Got there on Friday evening to find that I couldn't register for the next day at the registration desk! They quite helpfully told me to do it with my smart phone, then skip the line the next day. So, went to my friend's and we had enjoyable evening getting caught up, including going out to dinner. Before sleep, I spent a while pre-registering with my smart phone. It did work and the new site is pretty efficient - thankfully!

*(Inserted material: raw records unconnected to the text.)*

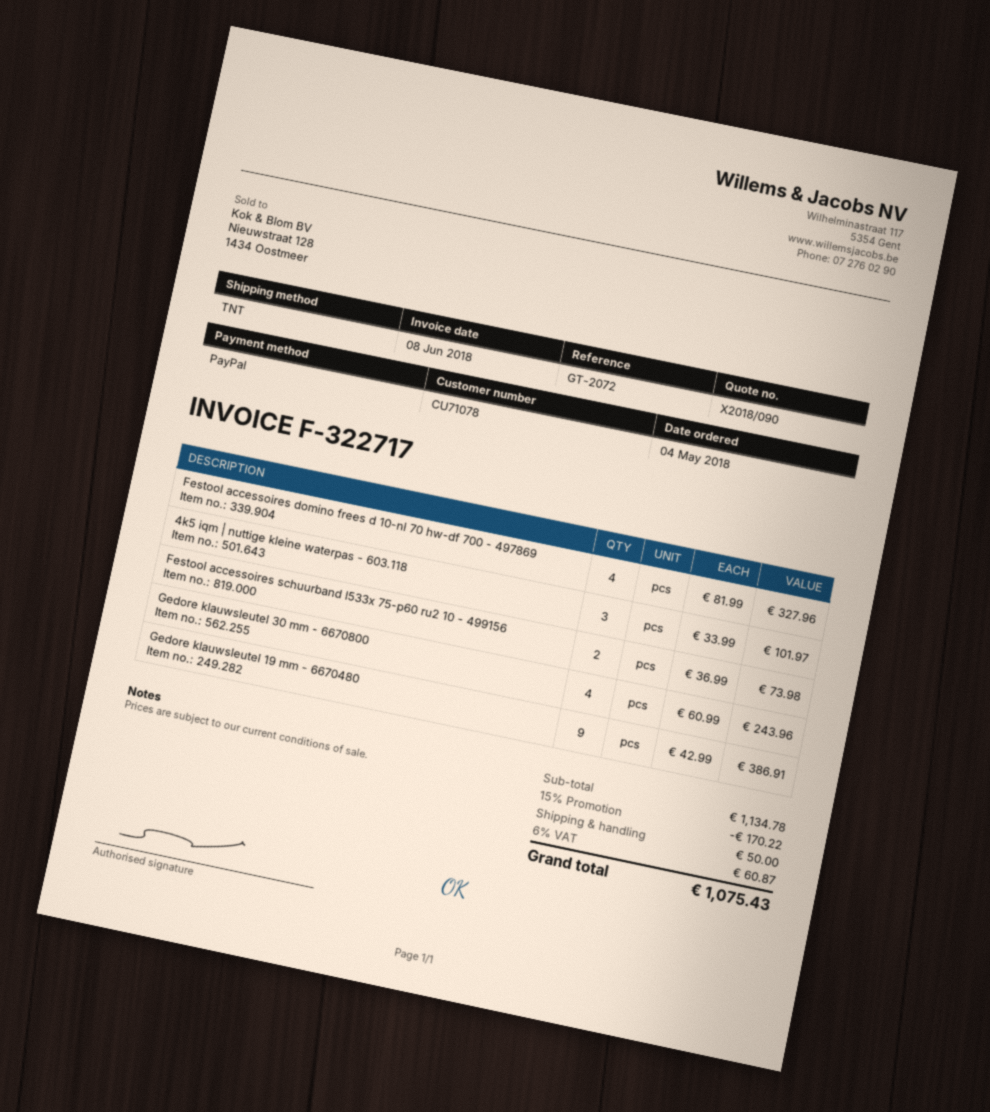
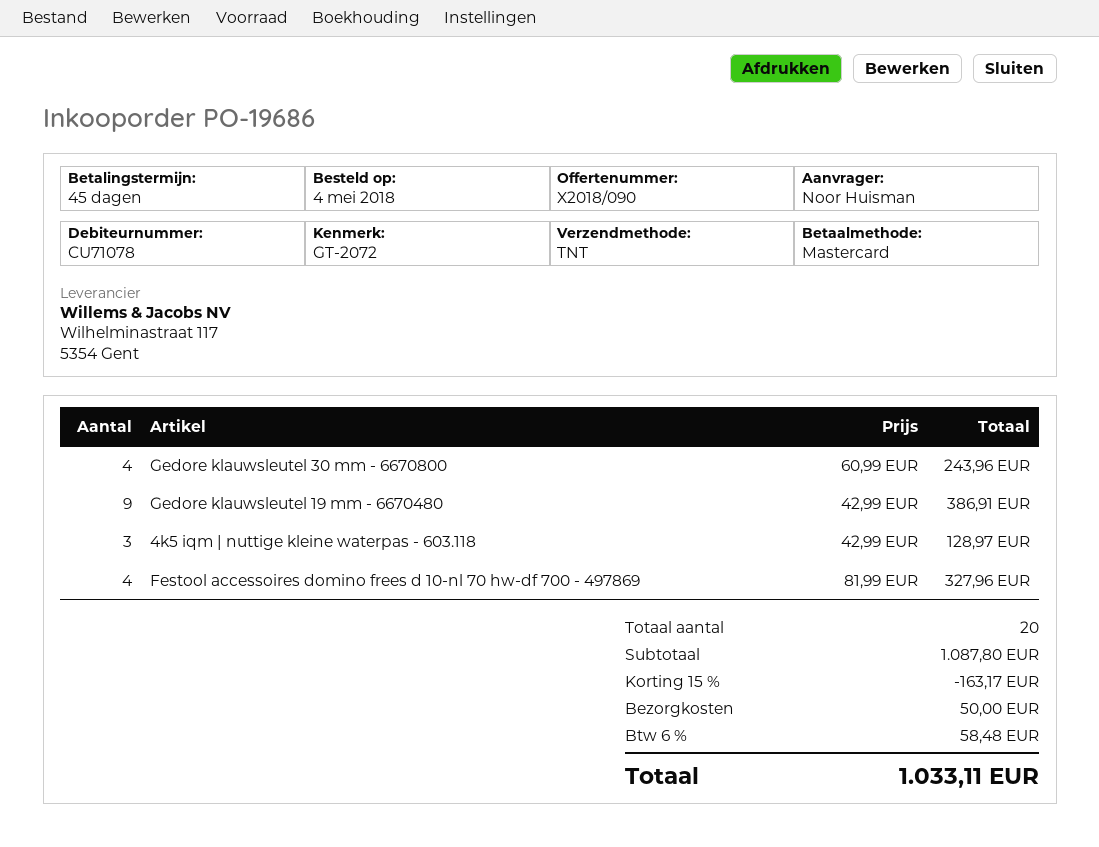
payment method: PayPal -> Mastercard
4k5 iqm | nuttige kleine waterpas - 603.118: 3 x 33.99 = 101.97 -> 3 x 42.99 = 128.97
Festool accessoires schuurband l533x 75-p60 ru2 10 - 499156: 2 x 36.99 = 73.98 -> none
subtotal: 1134.78 -> 1087.80
discount: 15% = 170.22 -> 15% = 163.17
tax: 6% = 60.87 -> 6% = 58.48
total: 1075.43 -> 1033.11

Next day, I promptly showed up and parked at 0740. I printed out my badge and met Gary at 0800, and we checked out the space which was unfortunately the Theater. Thankfully, there is an elevator and it WAS made available to us, or I don't know how I could've dragged all my junk upstairs! I was settled in with Gary by 0830, and the staff volunteers were really helpful and easy to deal with, which was a relief - no petty tyrants ruling their fiefdom with an iron fist! I spread things out as best as I could, within the rules, and tried to relax and enjoy the process. Have to say, I prayed Friday and Saturday morning that all would go well and had prayer support from others!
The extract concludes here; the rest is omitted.